The partitioning algorithm to use. Options are: - 'ccpart': Connected components algorithm that puts in testing the smallest unconnected clusters. - 'graph_part': GraphPart partitioning. - 'butina': Butina split - Connected components algorithm that puts in testing random clusters. Defaults to 'ccpart'.

'ccpart'
random_state Optional[int]

The random seed for reproducibility. Defaults to 42.

42
n_partitions Optional[int]

The number of partitions to create when using graph_part. Defaults to None.

None

Returns:

Type Description
dict

A dictionary containing the partitions for each threshold. The dictionary has keys: - train: DataFrame for the training set. - valid: DataFrame for the validation set. - test: DataFrame for the test set. - clusters: The clusters formed by the partitioning algorithm. - For random partitions, the key 'random' will contain the train, valid, and test sets.

Raises:

Type Description
ValueError

If an unsupported partition algorithm is specified.
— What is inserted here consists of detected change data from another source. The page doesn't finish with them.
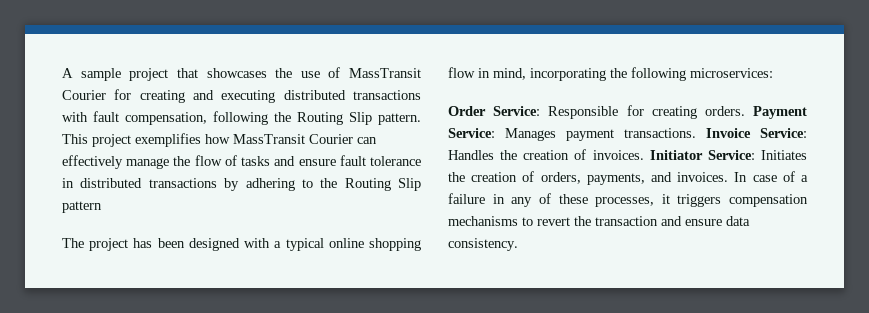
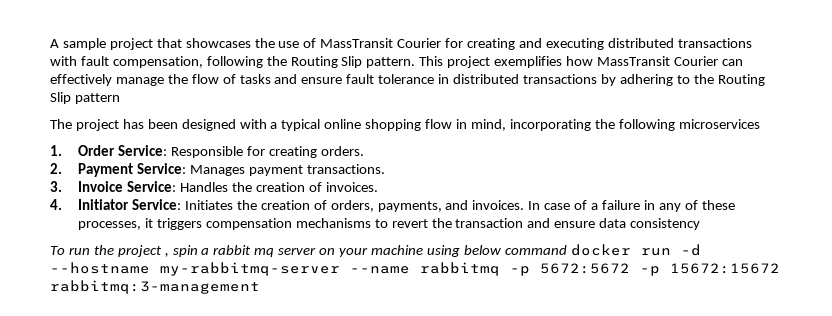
- The project has been designed with a typical online shopping flow in mind, incorporating the following microservices:
- Order Service: Responsible for creating orders. Payment Service: Manages payment transactions. Invoice Service: Handles the creation of invoices. Initiator Service: Initiates the creation of orders, payments, and invoices.
+ The project has been designed with a typical online shopping flow in mind, incorporating the following microservices
+ 1. Order Service: Responsible for creating orders.
+ 2. Payment Service: Manages payment transactions.
+ 3. Invoice Service: Handles the creation of invoices.
+ 4. Initiator Service: Initiates the creation of orders, payments, and invoices.
- In case of a failure in any of these processes, it triggers compensation mechanisms to revert the transaction and ensure data consistency.
+ In case of a failure in any of these processes, it triggers compensation mechanisms to revert the transaction and ensure data consistency
+ To run the project , spin a rabbit mq server on your machine using below command docker run -d --hostname my-rabbitmq-server --name rabbitmq -p 5672:5672 -p 15672:15672 rabbitmq:3-management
calculate_similarity(sim_args)

Calculate pairwise similarity between all the elements in the dataset.

Parameters:

Name Type Description Default
sim_args SimArguments

See similarity arguments entry.

required

compare_models(model_results, statistical_test='wilcoxon') staticmethod

Compare the generalisation capabilities of n models against each other, providing p-values for every possible pair of models measuring how likely is model A to be better performing than model B.

Parameters:

Name Type Description Default
model_results Dict[str, Union[List[float], ndarray]]

Dictionary with model name as key and a list with the ordered performance values of the model at different thresholds.

required
statistical_test str

Statistical test to compute the model differences. Currently supported: - wilcoxon: Wilcoxon ranked-sum test Defaults to 'wilcoxon'

'wilcoxon'

from_precalculated(data_path)

Load partition indexes if they have already being calculated.

Parameters:

Name Type Description Default
data_path str

Path to saved partition indexes.

required

load_similarity(output_path)

Load similarity calculation from file.

Parameters:

Name Type Description Default
output_path str

File with similarity calculations.

required

save_precalculated(output_path, include_metada=True)

Save partition indexes to disk for quickier re-running.

Parameters:

Name Type Description Default
output_path str

Path where partition indexes should be saved.

required

SimArguments(data_type='protein', field_name='sequence', min_threshold=0.0, threads=cpu_count(), verbose=0, save_alignment=False, filename='alignment', sim_function=None, bits=None, radius=None, fingerprint=None, denominator=None, representation=None, prefilter=None, alignment_algorithm=None, query_embds=None, target_embds=None, target_df=None, needle_config=None, **kwargs)

Dataclass with the inputs for similarity calculation.